Cruz recited it to him.
“I had her under surveillance for some time. I know all her numbers.”
Thorn punched it in. Got her voicemail.
“Sorry. Me and my honey are on a little romantic getaway. If I’m not answering, well, you know. I’m otherwise occupied. Whoopee.”
Thorn shut off the phone and set it on the table.
“She’s not answering.”
“She’s probably sleeping it off. She smokes a lot of grass, that one.”
Thorn nudged his plate of waffles farther away.

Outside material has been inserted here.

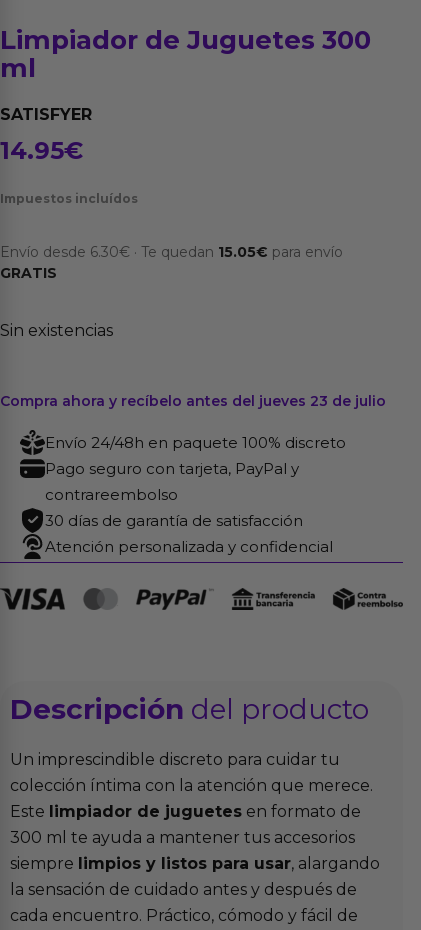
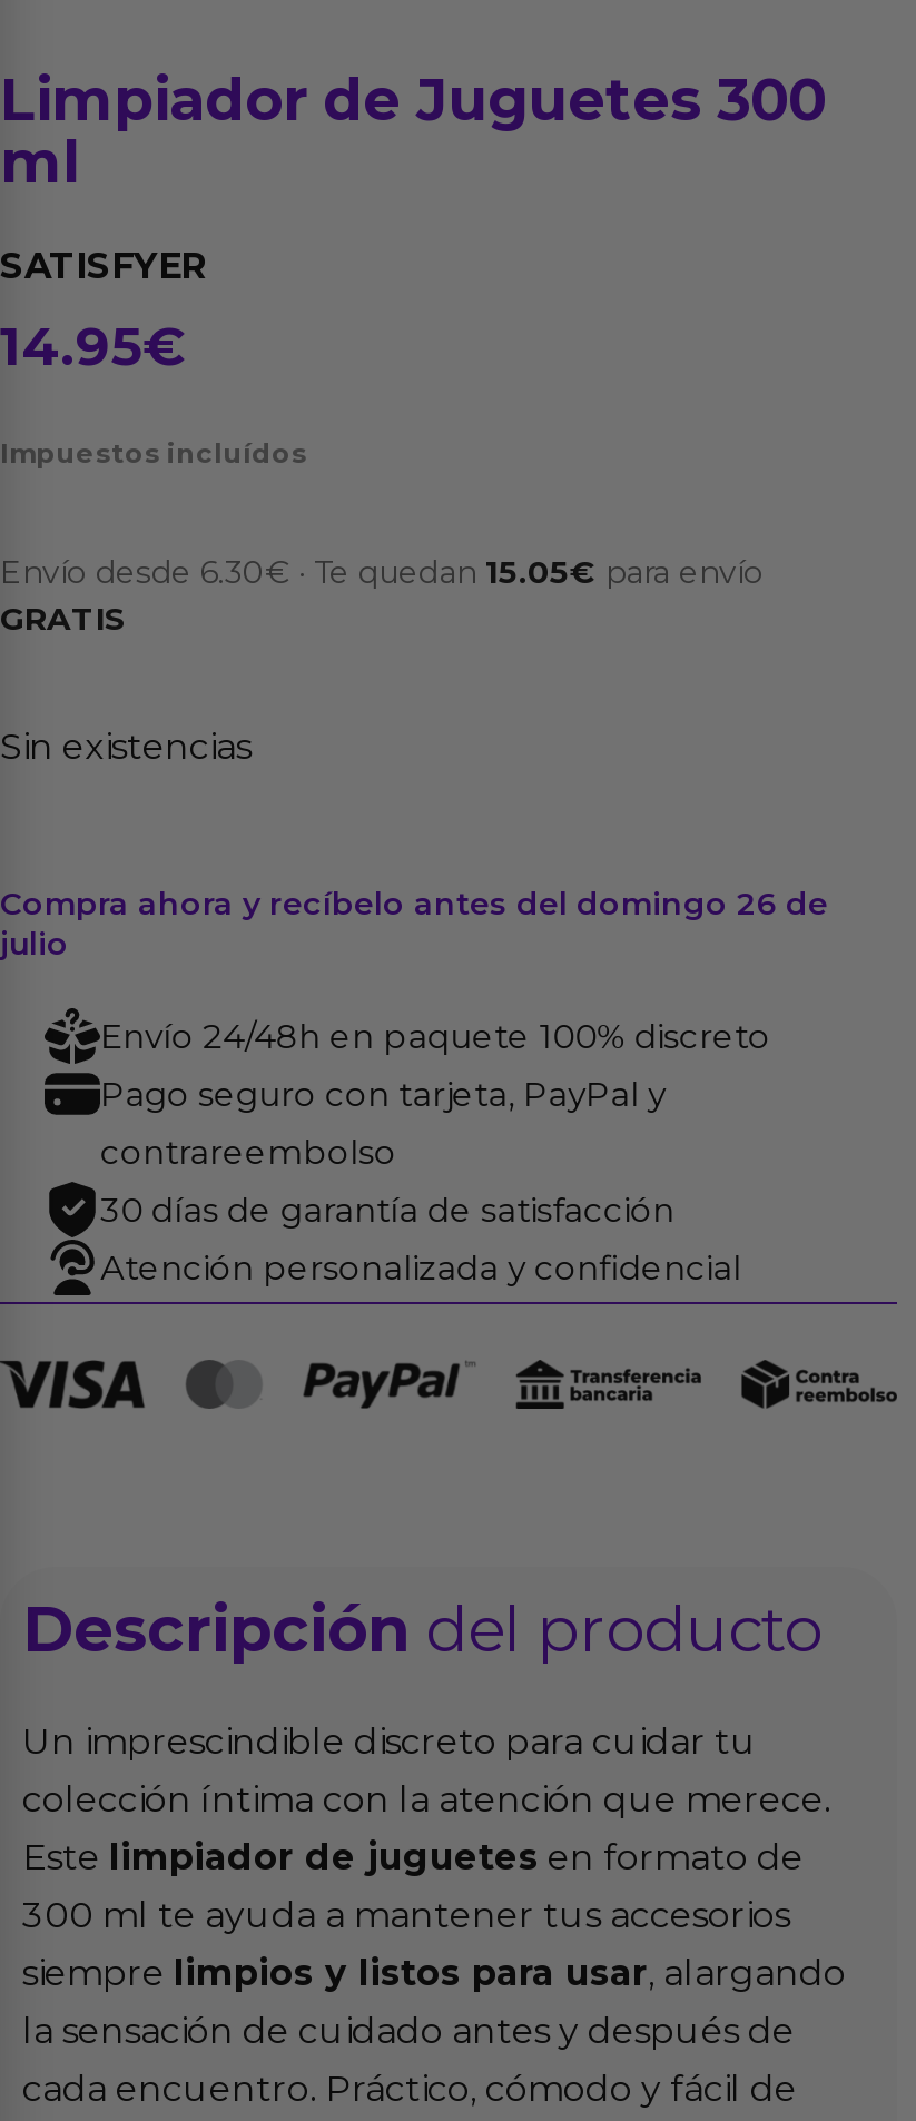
[0,392,386,410] Compra ahora y recíbelo antes del jueves 23 de julio -> [0,884,828,964] Compra ahora y recíbelo antes del domingo 26 de | julio

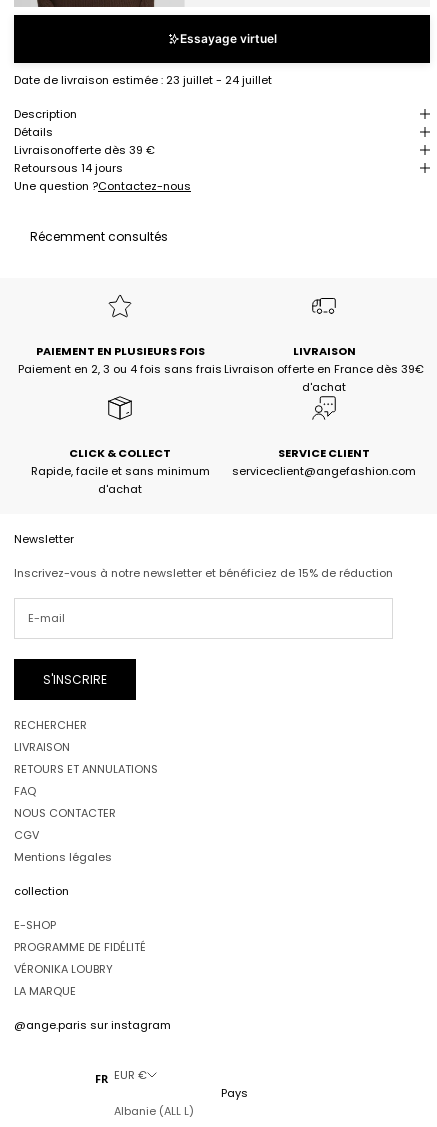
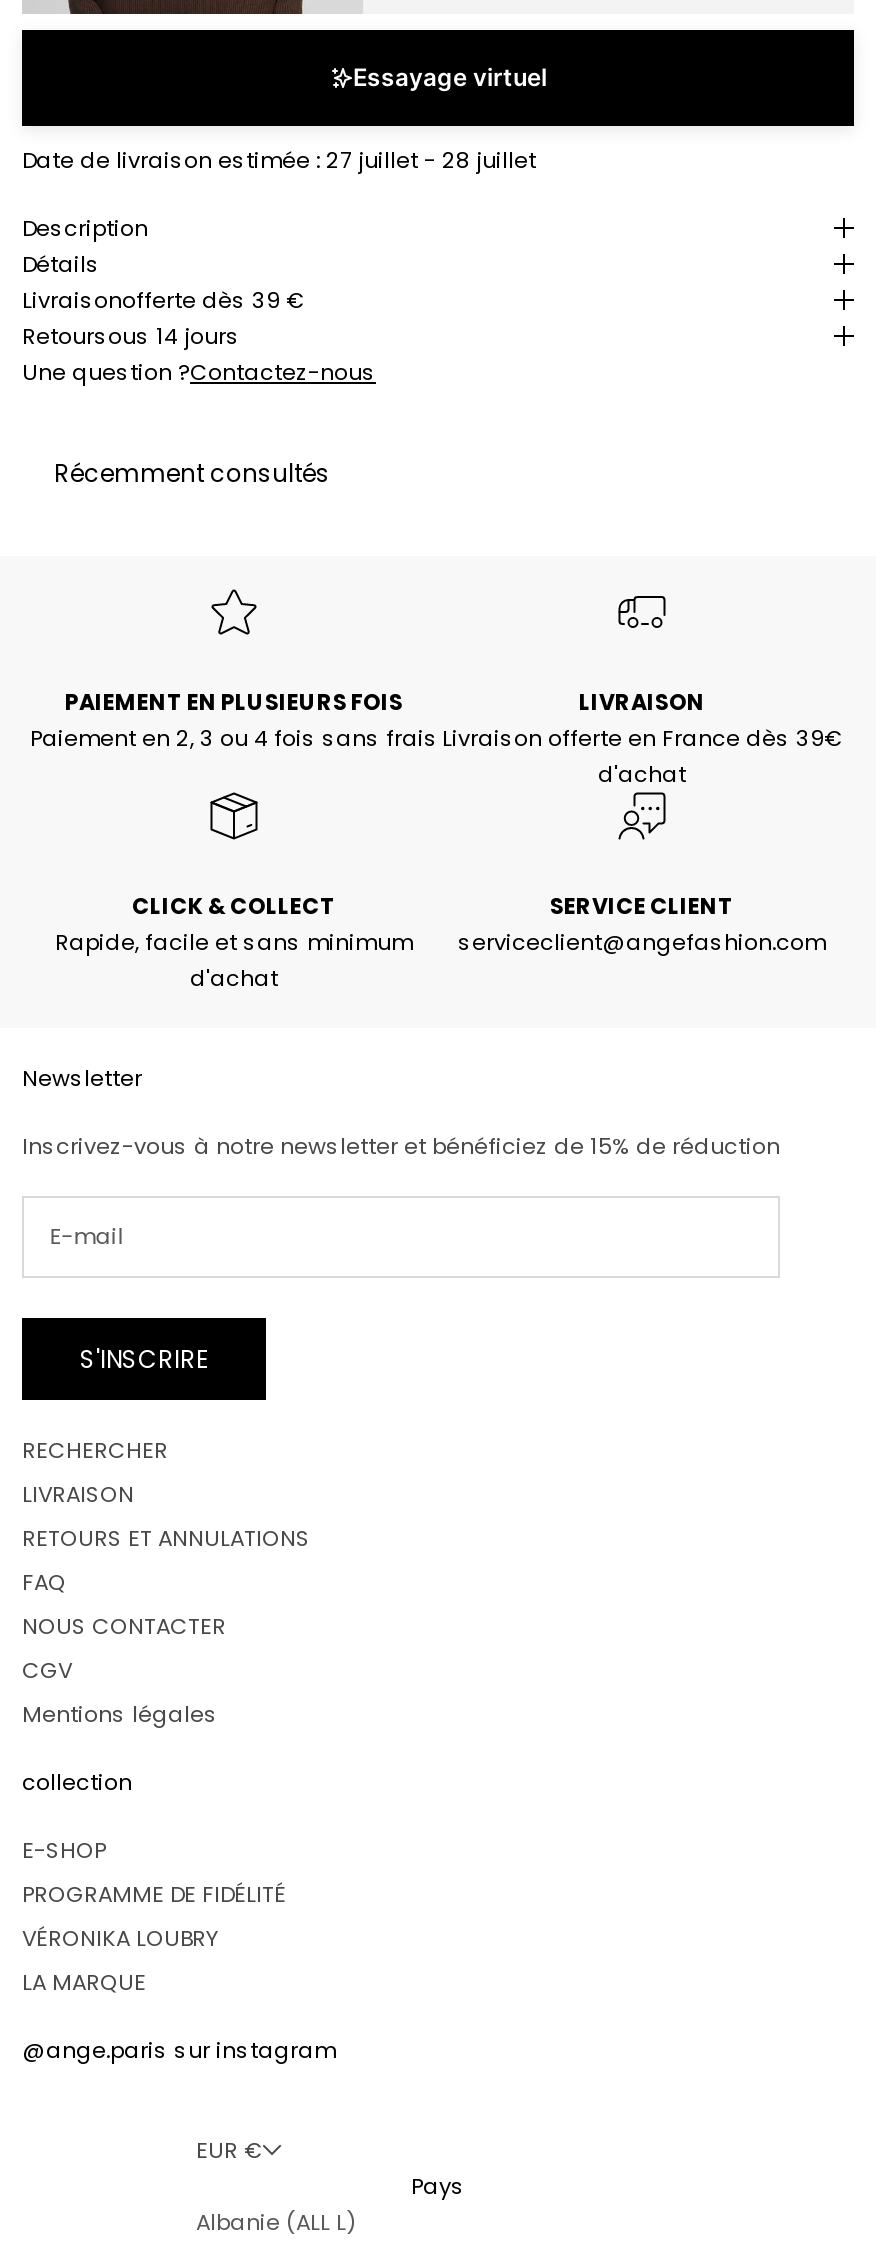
[14,72,272,88] Date de livraison estimée : 23 juillet - 24 juillet -> [22,144,536,176] Date de livraison estimée : 27 juillet - 28 juillet
[94,1067,146,1086] FR EUR € -> [196,2135,262,2167] EUR €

“Who drove Tina back to Key Largo?”
“You still don’t trust me?”
“I’m working on it. Who drove her?”
“An associate of mine.”
A few minutes later, waiting at the checkout register, his gym bag in hand, Thorn looked out at the parking lot and saw Deputy Randolph speaking to a man in a blue suit. Thorn told Cruz he’d meet her outside and before she could respond he was out the door.
The man in the suit was short and heavyset with a comb-over the morning breeze had flipped up like the hinged lid on a mason jar. He was consulting an electronic tablet while Randolph was unwrapping a stick of gum.
“Thorn,” he said, folding the gum into his mouth. “You’re still here.”
“About to leave. Unless you need me.”
“And who’s this?” the fat man said.
“Guy I told you about, hauled the kid’s body out of the fire.” The fat man looked Thorn up and down but didn’t seem awestruck. “Thorn, this is Detective Dickerson.”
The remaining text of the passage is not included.